Malcolm Mays, born and raised in South Central, Los Angeles, is a modern-day renaissance man. Recognised for his filmmaking at an early age, with his first film premiering at the Telluride Film Festival, Mays has continued to pursue a multifaceted career as an actor, writer, filmmaker, and philanthropist.
Adam Elliott-Cooper is a lecturer in the School of Politics and IR, Queen Mary University of London. Elliott-Cooper is the author of Black Resistance to British Policing (MUP, 2021) and Empire’s Endgame: Racism and the British State (Pluto Press, 2021).
Chelsea A. Jackson the Equity Architect, is a political scientist, scholar, activist, TEDx speaker and founder of Equity Architecture which helps organisations to ‘walk the talk’ by leveraging the power of social justice and AI. Part of the feminist collective Cradle Community, co-author of Brick by Brick: How we Build a World Without Prisons (2021).
This event is free to attend and open to all though pre-registration is required. To register in-person: Eventbrite In-Person and to register online: Eventbrite Online
Sponsored by Mansimble Tea & Estate.
Convenor: Ola Osman, PhD Candidate, UCCGS (oo273@cam.ac.uk)
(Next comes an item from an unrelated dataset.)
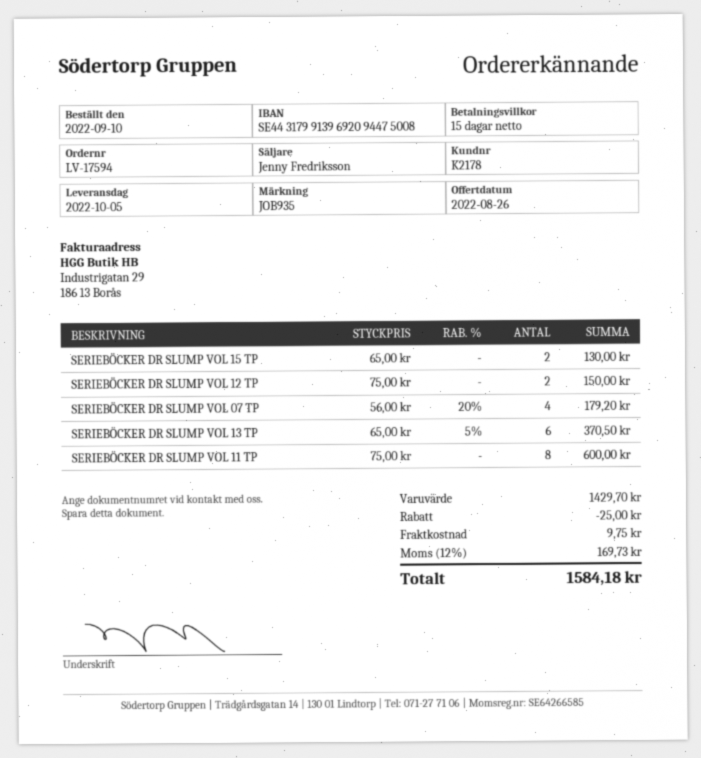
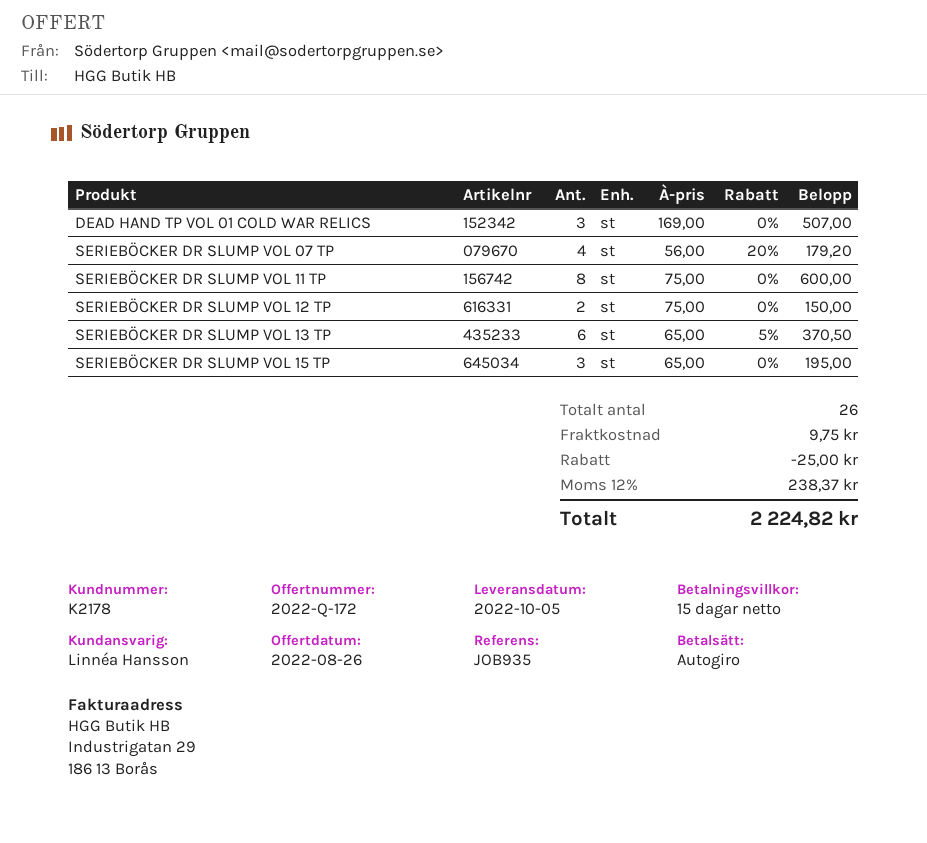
sales rep: Jenny Fredriksson -> Linnéa Hansson
SERIEBÖCKER DR SLUMP VOL 15 TP: 2 x 65.00 = 130.00 -> 3 x 65.00 = 195.00
DEAD HAND TP VOL 01 COLD WAR RELICS: none -> 3 x 169.00 = 507.00
tax: 12% = 169.73 -> 12% = 238.37
total: 1584.18 -> 2224.82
Race Talks is a bi-weekly seminar series that investigates processes and histories of race and gender making. Race Talks is attuned to the ways in which universities as institutions are animated by histories of colonialism, which in turn shape the organisation of knowledge production as well as citational practices. In view of this fact, we are particularly committed to inviting scholars of colour in a feminist effort to honour the radical intellectual work that emerges from the margins.
The Race Talks seminar series aims to foster critical conversation about race, racialisation, and processes of race-making. The seminar series will provide a forum for students from across the University who are interested in integrating critical race approaches and feminist scholarship in their work. It may be of particular interest to students in the University of Cambridge Centre for Gender Studies and those working with the Race Research Cluster in the Department of Sociology.
At each seminar, an invited speaker will give a short talk about the seminar topic and then invite participants to share their reflections. Each seminar will also have a curated reading list, which participants will be encouraged to read beforehand and prepare questions and thoughts to share with the rest of the group.
Follow 'Race Talks' at:
Twitter: @racetalkscam Instagram: @racetalkscam Youtube: @racetalkscambridge
If you would like to attend Race Talks, please email Vincenzo Paci, UCCGS Administrative Assistant, vmp34@cam.ac.uk and ask to be placed on the mailing list.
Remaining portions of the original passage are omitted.